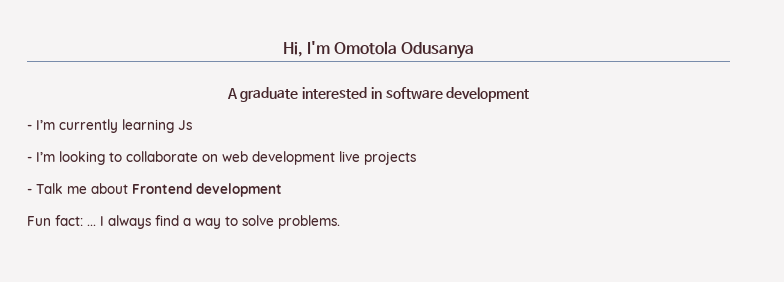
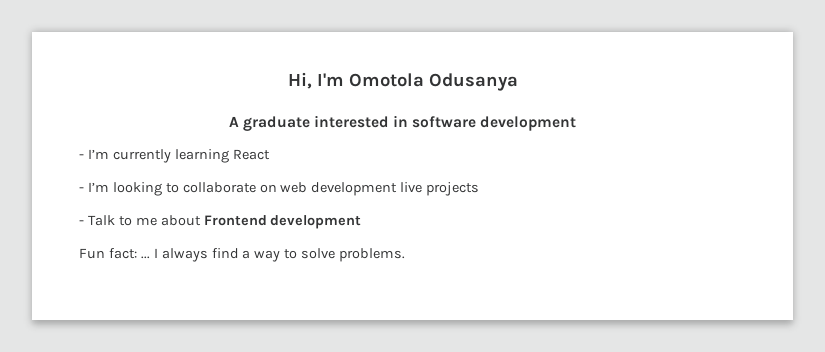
- - I’m currently learning Js
+ - I’m currently learning React
- - Talk me about Frontend development
+ - Talk to me about Frontend development

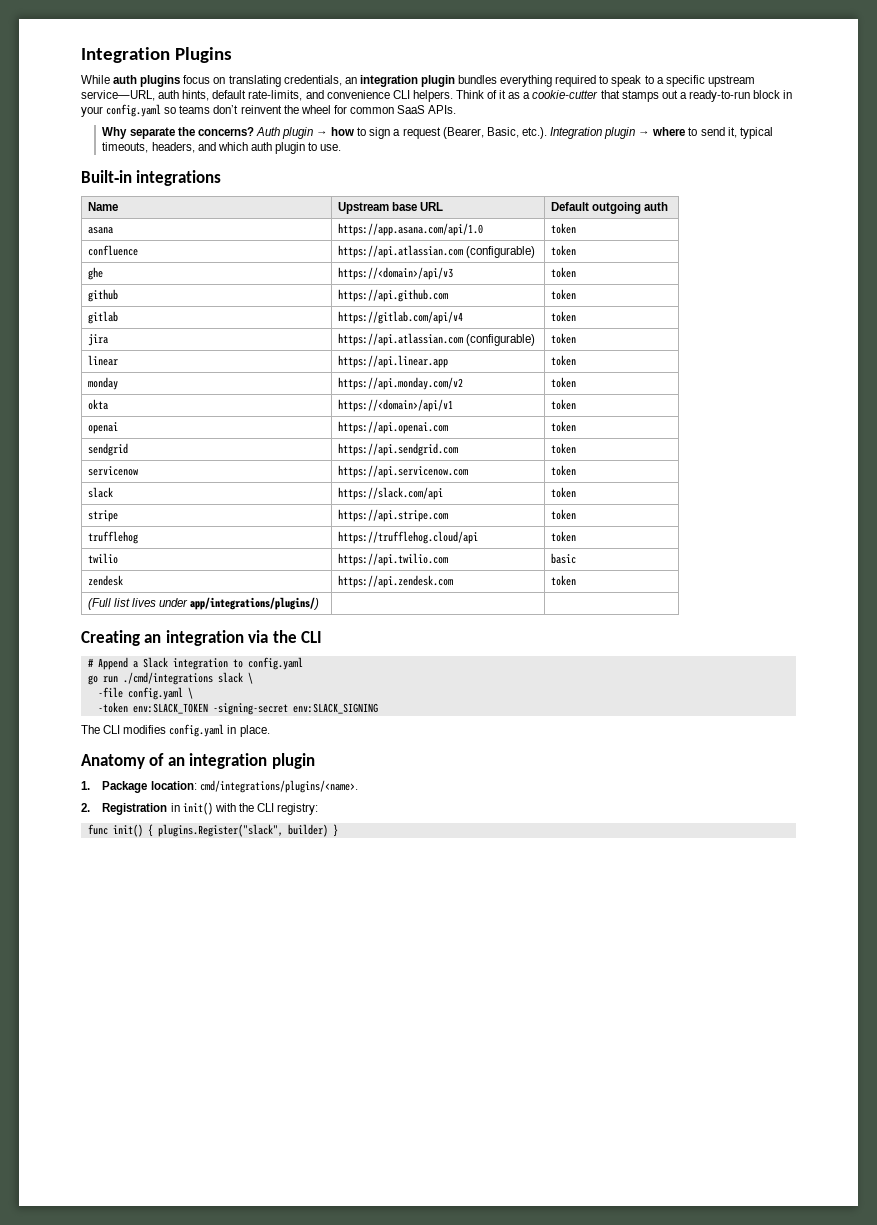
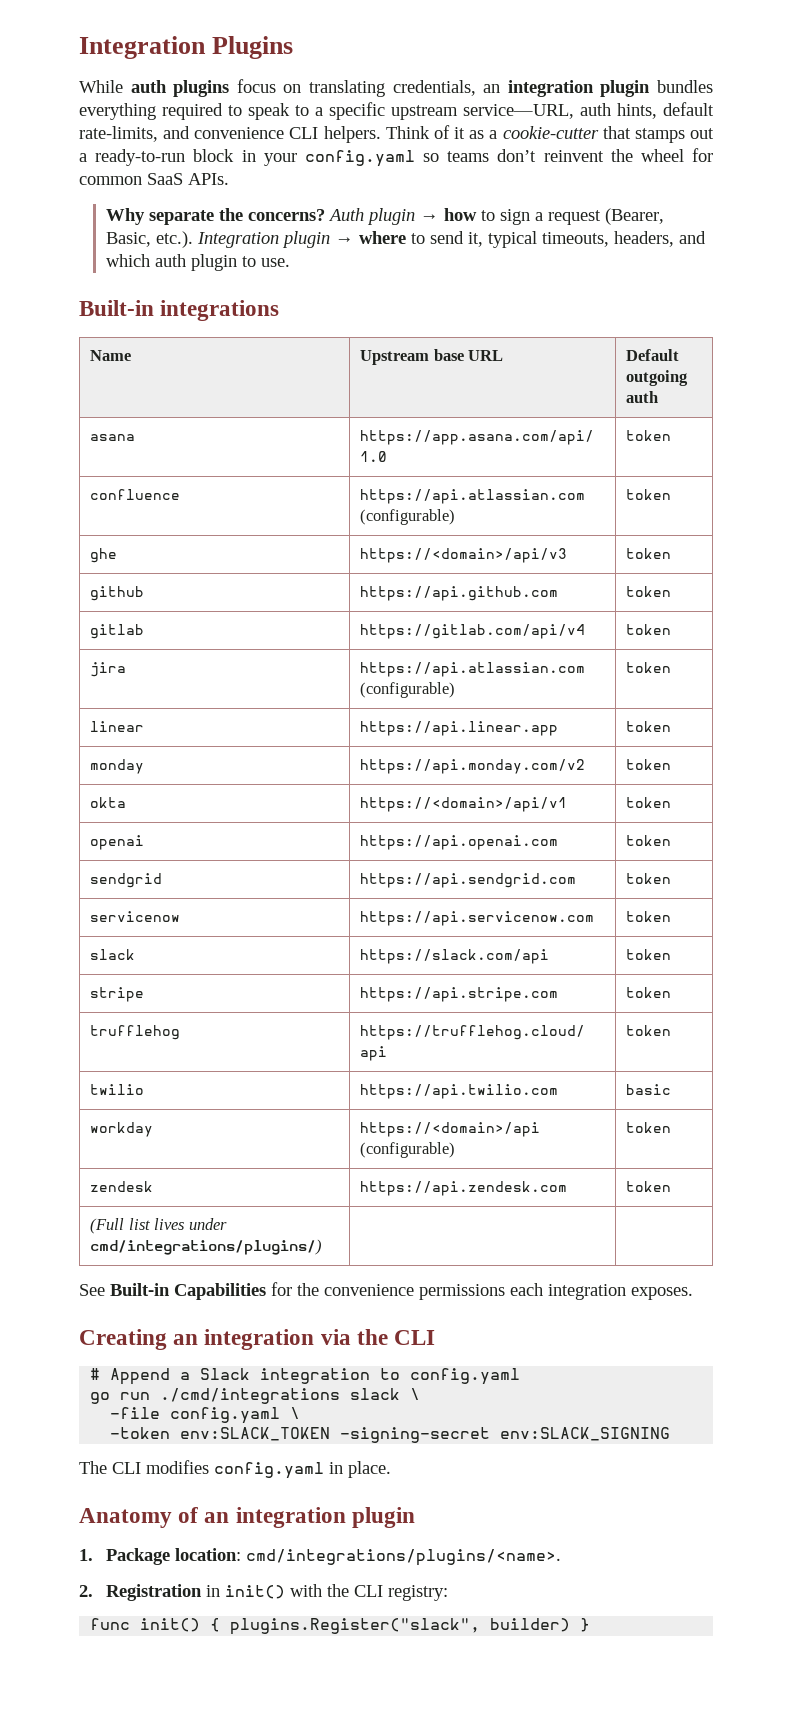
+ workday | https://<domain>/api (configurable) | token
- (Full list lives under app/integrations/plugins/) | |
+ (Full list lives under cmd/integrations/plugins/) | |
+ See Built-in Capabilities for the convenience permissions each integration exposes.

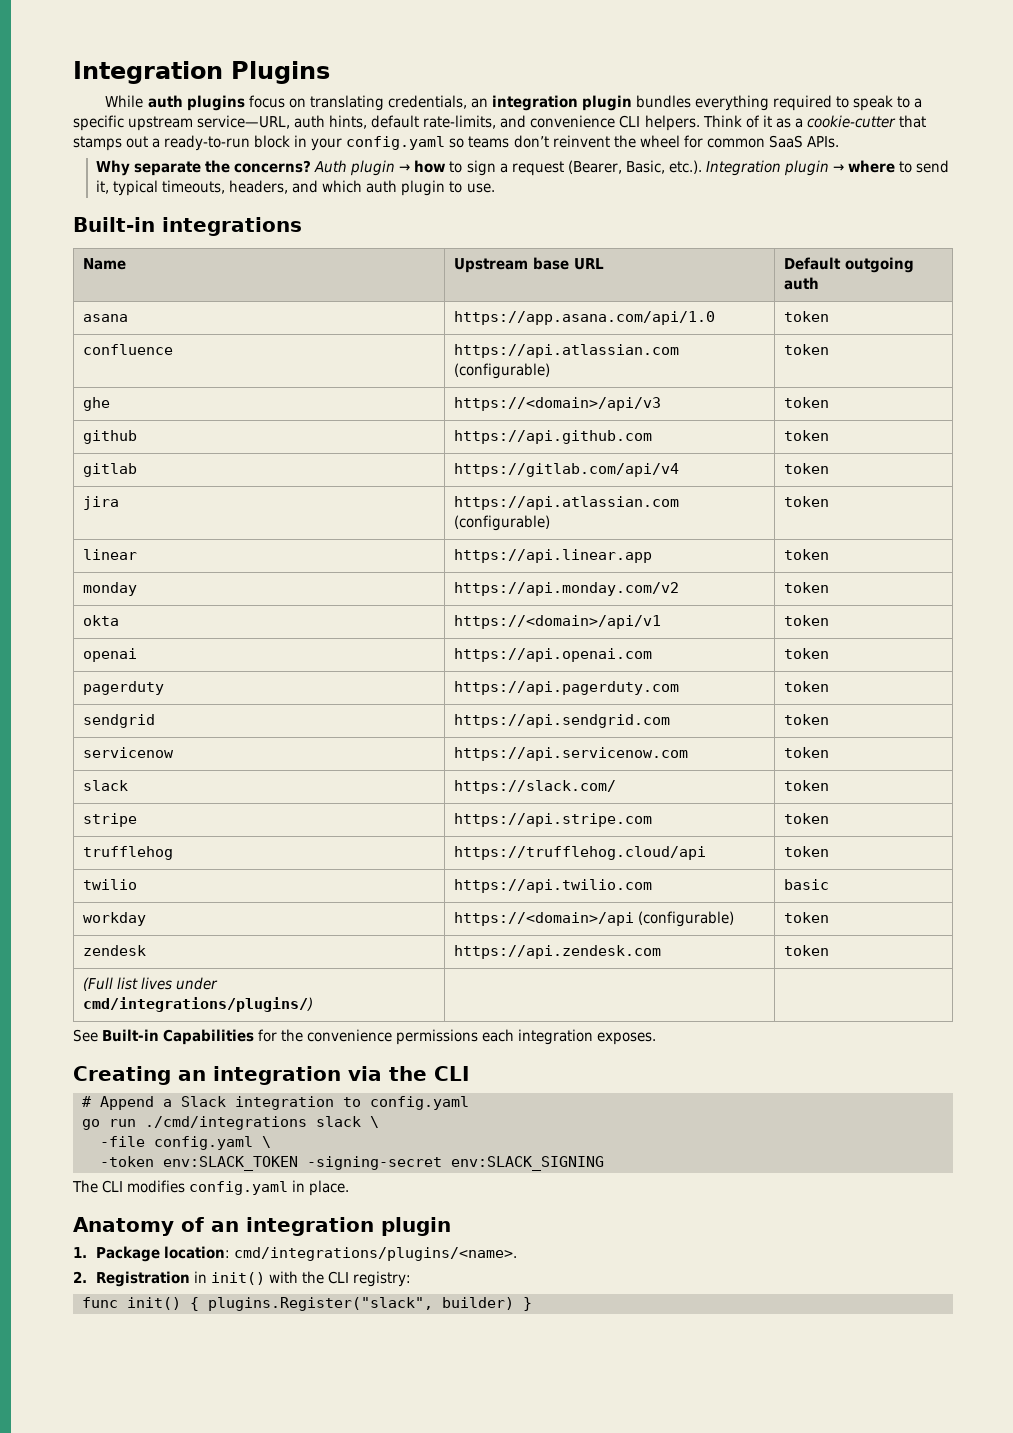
+ pagerduty | https://api.pagerduty.com | token
- slack | https://slack.com/api | token
+ slack | https://slack.com/ | token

▬▬▬▬▬▬

## Exercise description
Starting with the first line of the data above, write out each line exactly up to and including the line that holds "cmd/integrations/plugins/) | |". Pictures stay out.

## Finished exercise
- - I’m currently learning Js
+ - I’m currently learning React
- - Talk me about Frontend development
+ - Talk to me about Frontend development

+ workday | https://<domain>/api (configurable) | token
- (Full list lives under app/integrations/plugins/) | |
+ (Full list lives under cmd/integrations/plugins/) | |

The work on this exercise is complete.